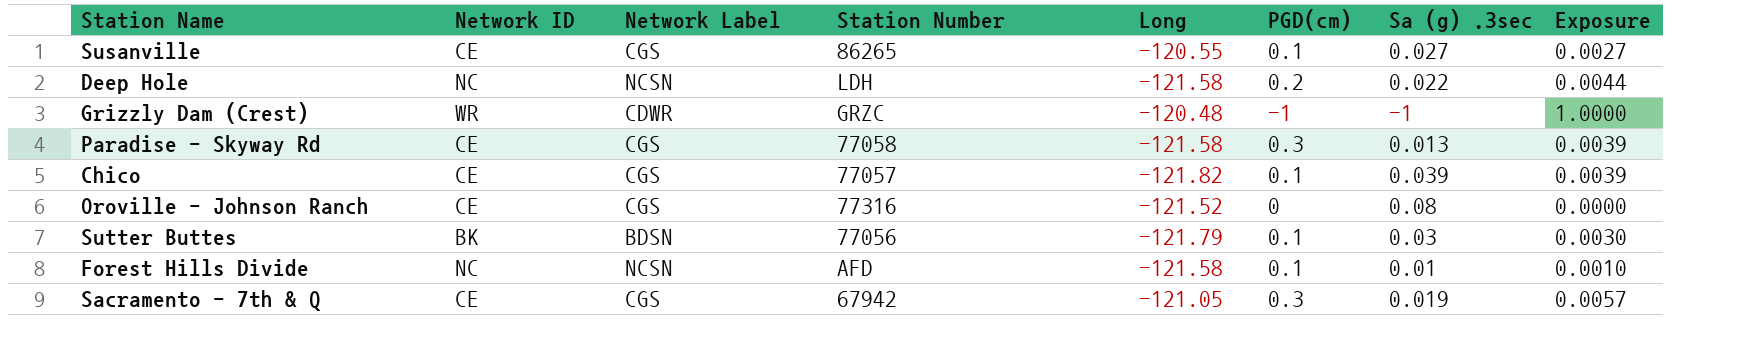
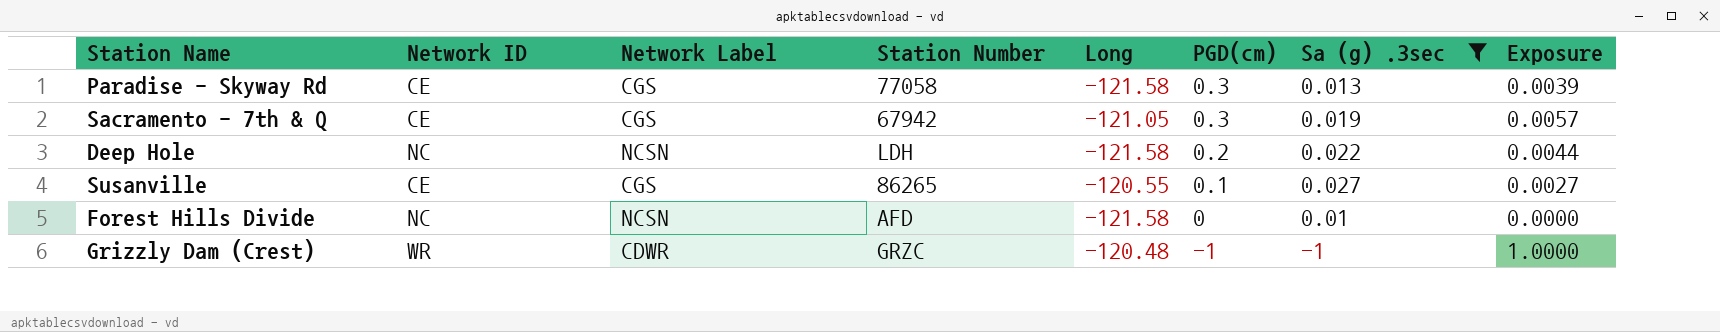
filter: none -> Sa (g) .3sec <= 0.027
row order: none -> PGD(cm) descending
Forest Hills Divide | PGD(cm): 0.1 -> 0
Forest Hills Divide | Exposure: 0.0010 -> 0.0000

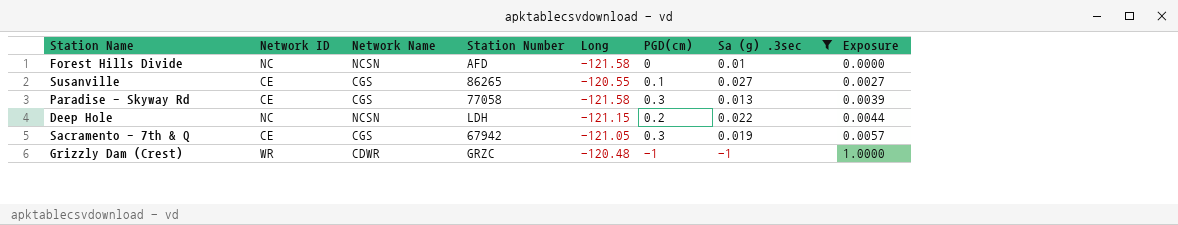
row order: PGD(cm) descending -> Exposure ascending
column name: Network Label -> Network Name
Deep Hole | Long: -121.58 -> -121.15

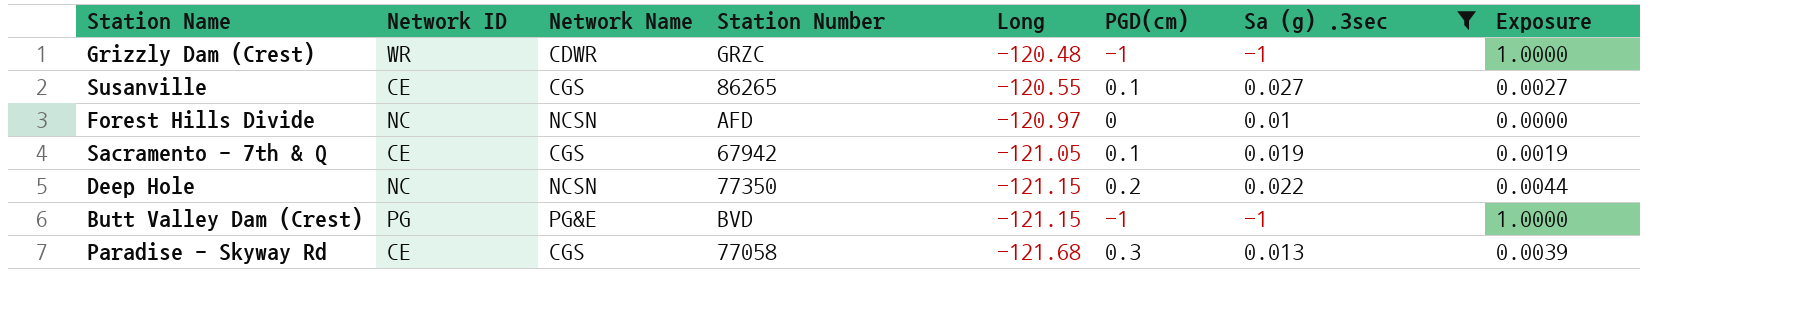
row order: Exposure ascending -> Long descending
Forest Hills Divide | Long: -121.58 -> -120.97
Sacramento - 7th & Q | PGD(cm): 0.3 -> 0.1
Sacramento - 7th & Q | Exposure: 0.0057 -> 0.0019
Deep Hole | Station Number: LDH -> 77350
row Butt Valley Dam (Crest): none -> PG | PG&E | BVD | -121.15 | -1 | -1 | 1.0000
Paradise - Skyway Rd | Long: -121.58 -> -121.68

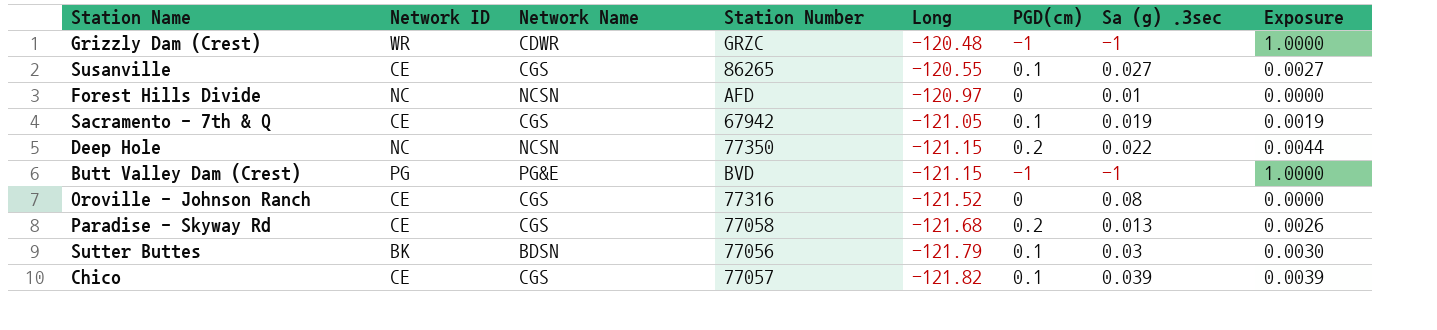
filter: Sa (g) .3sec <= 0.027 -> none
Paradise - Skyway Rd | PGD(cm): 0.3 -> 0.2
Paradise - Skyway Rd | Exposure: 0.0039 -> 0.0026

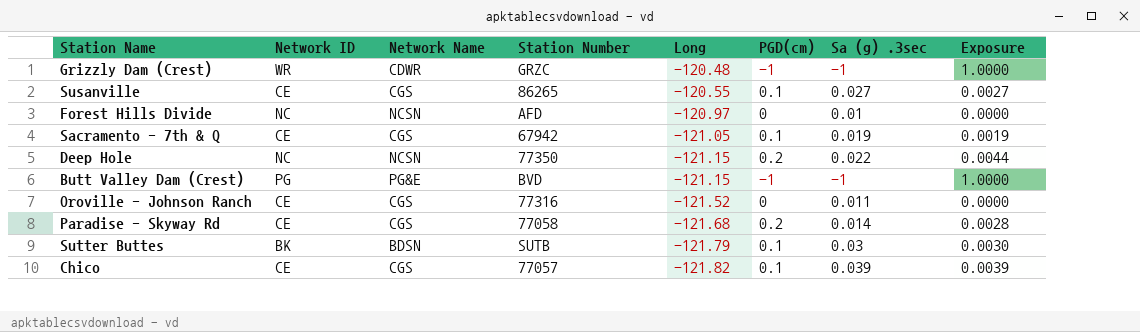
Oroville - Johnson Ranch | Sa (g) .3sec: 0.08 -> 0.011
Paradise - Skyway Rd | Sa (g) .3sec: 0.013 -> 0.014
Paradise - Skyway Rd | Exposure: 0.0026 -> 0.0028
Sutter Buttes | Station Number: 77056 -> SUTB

·····

Among the entries, copy every line containing the word "Deep".

Deep Hole | Long: -121.58 -> -121.15
Deep Hole | Station Number: LDH -> 77350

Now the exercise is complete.